Thursday, December 27, 2018

Proxy Preference


Bethany brought up a new term over at Graph Paper Diaries, proxy preference. She created it in reference to surveys in which people claim to want to move to a rural area, but actually don’t do this. She wonders what “I want to move to the country” is a proxy for, speculating that it may be yearning for a simpler lifestyle.  As my wife and I originally wanted to move to the country decades ago but never did, I wondered what that idea was a proxy for in our case, perhaps illuminating others. BS King’s post is recommended. She was up visiting her family and came over to have tea with my wife yesterday.  I doubt strenuously they discussed this.
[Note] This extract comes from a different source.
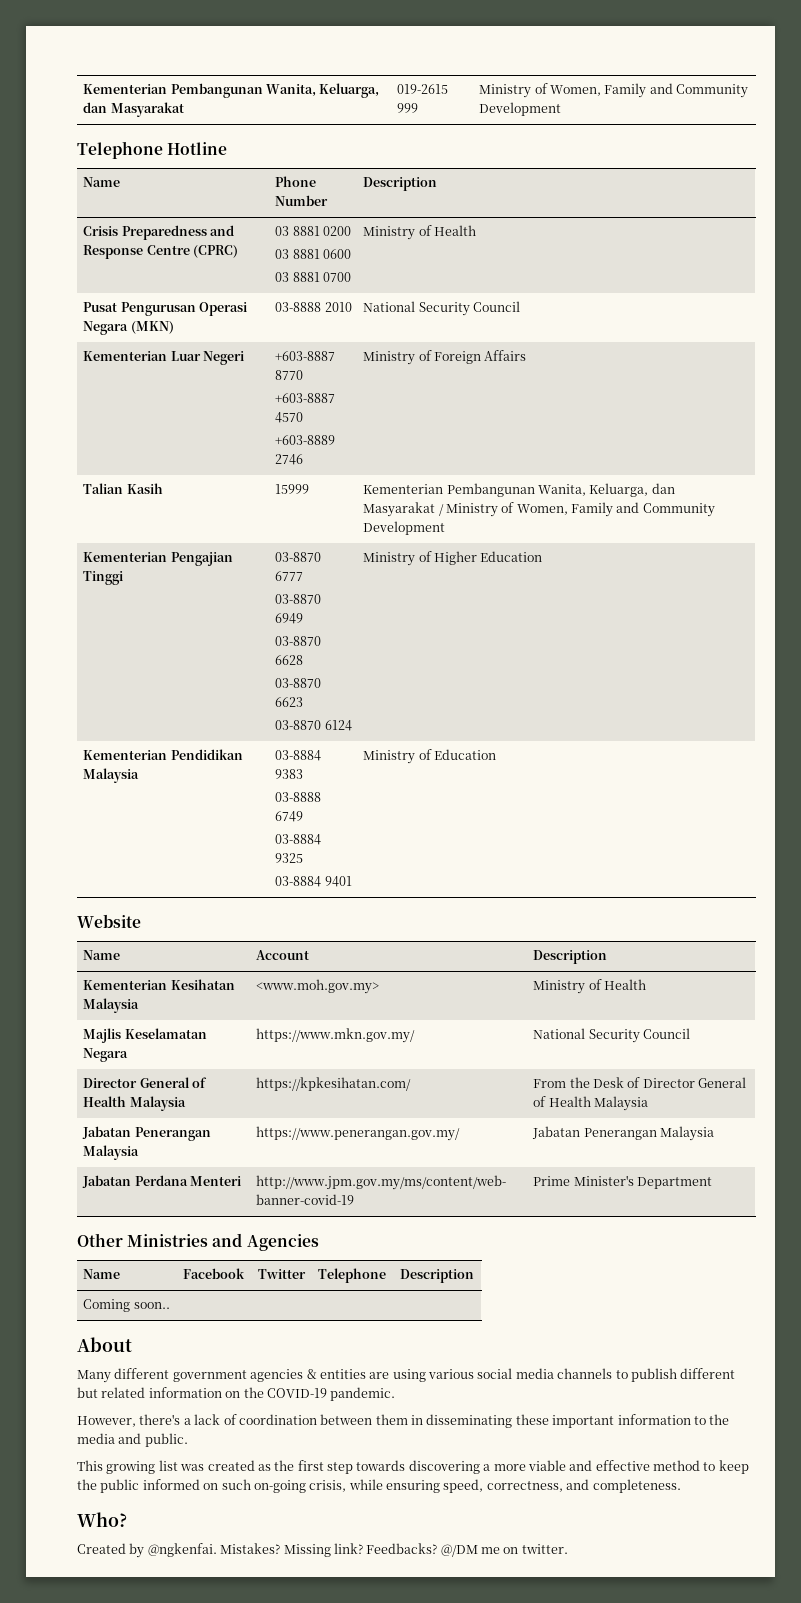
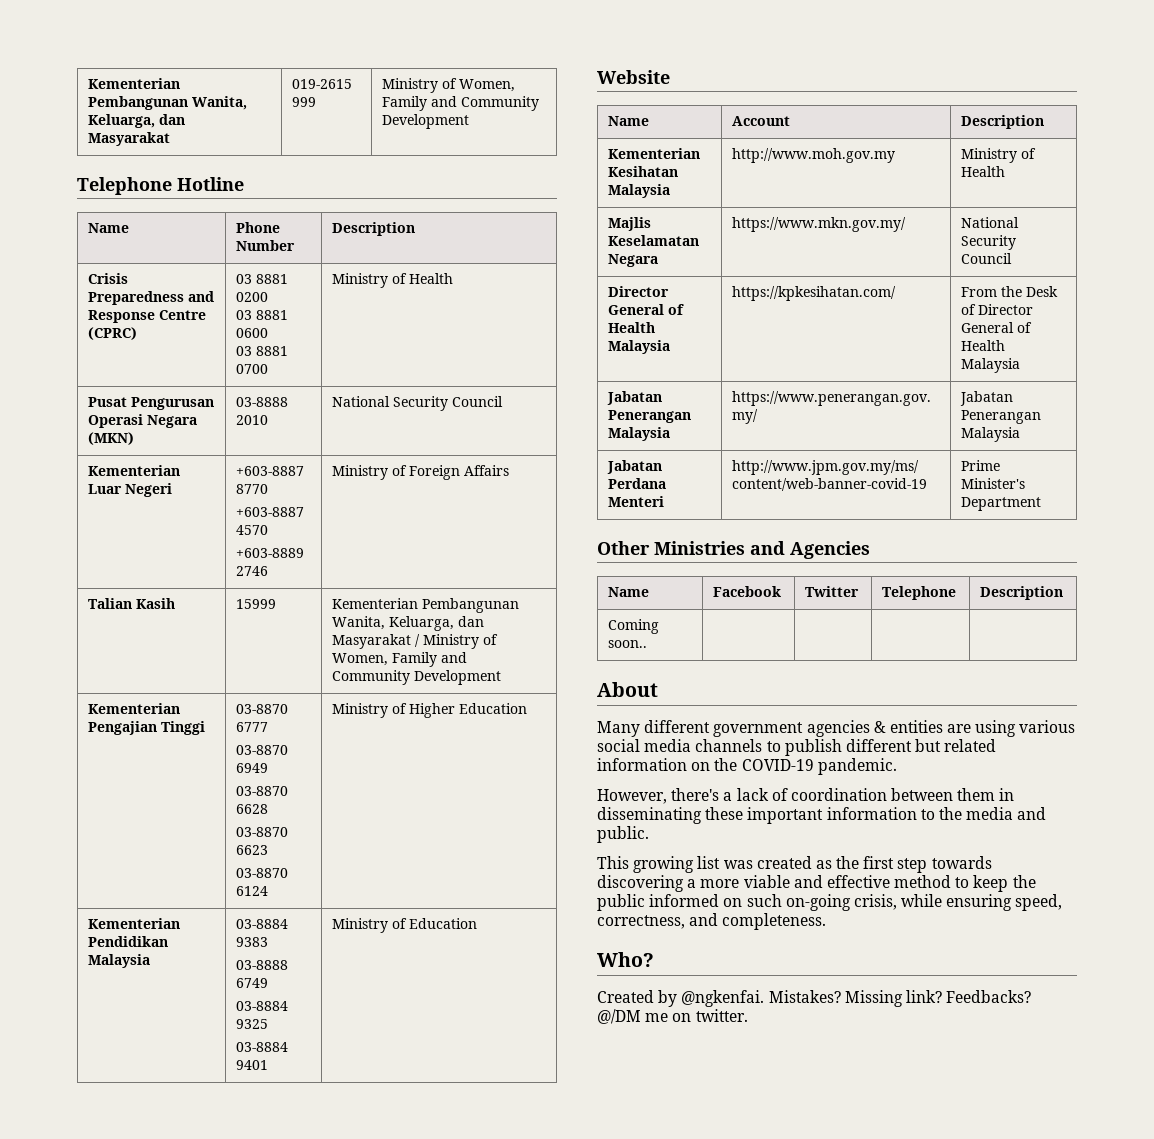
[256,979,380,994] <www.moh.gov.my> -> [732,148,896,163] http://www.moh.gov.my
For me, it was first a proxy for self-sufficiency, at minimum. I have always had a streak of not being beholden to others.  The idea of growing one’s own food, cutting one’s own fuel, being able to hunker down in an emergency and survive loomed large in my imagination.  Apocalypse was in the air in the 1970's, but it was also part of my personality to prove I could succeed at the sort of thing not expected of a soft-hands humanities person and his librarian wife. Most especially, to prove that I did not in any way need my parents and so would not be beholden to them in any way.

When one reads about preppers, they echo some if not all of those sentiments. Strategies of being able to live off the land for days, weeks, months are prominent. In the city, one is dependent on elevators and heating working; food supplies are just-in-time, not long-term storage, and even boiling water is impossible with the power out; armed people who might hurt you are right nearby. For that type of emergency, the city dweller is vulnerable, the rural person comparatively safe. Yet for everyday emergencies, the situation is reversed.  If you make your living in a rural setting selling vegetables, beef cattle, or your skill as a carpenter, you are enormously dependent on your customers. Even if you have multiple jobs, as rural people sometimes do (at least in NH), a car that breaks down, a town on hard times, a mere bad season rather than a natural disaster – these are not easily solvable.  In the city, if you lose your job you have more opportunity to hustle for another nearby.  You can walk to a job in a pinch. Or walk to do simple errands which would be very difficult to accomplish in the country. As a practical matter, people find they can’t move to a rural area because they can’t find a job there, or only one of a couple can find a job there, or more subtly, there is an insecurity about getting stuck far from an alternative job if the one you landed lays people off or cuts back your hours.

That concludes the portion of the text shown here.